To allow the first, enable "Anonymous Authentication" in IIS. Disable the
other authentication options. Ensure that the configured Anonymous user
account which IIS will impersonate for NTFS file access has Read (RX)
permissions to the files/folders in your website

Yes, we did.



The server name is 'server01', IP address is '192.168.100.250'.

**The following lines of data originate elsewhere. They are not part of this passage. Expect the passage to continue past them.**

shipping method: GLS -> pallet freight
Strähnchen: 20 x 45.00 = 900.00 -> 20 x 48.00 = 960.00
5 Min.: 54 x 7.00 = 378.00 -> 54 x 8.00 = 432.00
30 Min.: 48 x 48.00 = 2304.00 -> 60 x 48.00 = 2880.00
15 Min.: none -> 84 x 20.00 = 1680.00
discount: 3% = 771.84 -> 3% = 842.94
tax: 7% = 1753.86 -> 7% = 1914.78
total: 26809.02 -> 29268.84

Internal workstations IP address from 192.168.100.1 to 192.168.100.240.
Those workstations can browse http://server01 without ask user name and
password.
If we change to http://192.168.100.250, then IE always pop up a windows to
ask user name and password.

Thanks



From: Dan on

"Newbie" <Newbie(a)discussions.microsoft.com> wrote in message
news:1A8F140C-B84D-4C2B-A399-EE3AFF723D47(a)microsoft.com...
> Do you want to enable "Anonymous Access"? This means that *no* user
> credentials are required to be supplied by end users?
>
> Yes.
>
> To allow the first, enable "Anonymous Authentication" in IIS. Disable the
> other authentication options. Ensure that the configured Anonymous user
> account which IIS will impersonate for NTFS file access has Read (RX)
> permissions to the files/folders in your website
>
> Yes, we did.
>
>
>
> The server name is 'server01', IP address is '192.168.100.250'.
>
> Internal workstations IP address from 192.168.100.1 to 192.168.100.240.
> Those workstations can browse http://server01 without ask user name and
> password.
> If we change to http://192.168.100.250, then IE always pop up a windows to
> ask user name and password.
>
> Thanks

That means that anonymous access is not working. What is happening is that
when the users go to http://server01 that is treated as being in the
Intranet Sites zone and IE by default will automatically send the current
user credentials if asked to. Because anonymous access isn't working (the
IIS anonymous account doesn't have the correct permissions for the site) IIS
is sending a request to the browser, and IE is sending the user credentials
automatically and those do then provide the permissions that IIS requires as
it impersonates that user.

When the user goes to http://192.168.1.250 then again IIS can't use
anonymous access so asks the browser for user credentials. IE treats this
site as being in the Internet zone because, and so doesn't automatically
send the user credentials - that's why you get the popup asking for the user
to enter them. Your answer to the second question above cannot be Yes - if
you disabled all options except anonymous access then the popup would never
appear, the user would simply see an error message from IIS.

Turn off basic and integrated authentication in IIS, and start tracing which
permissions need changing for IIS to work without needing the user
credentials, and you'll get the result you want.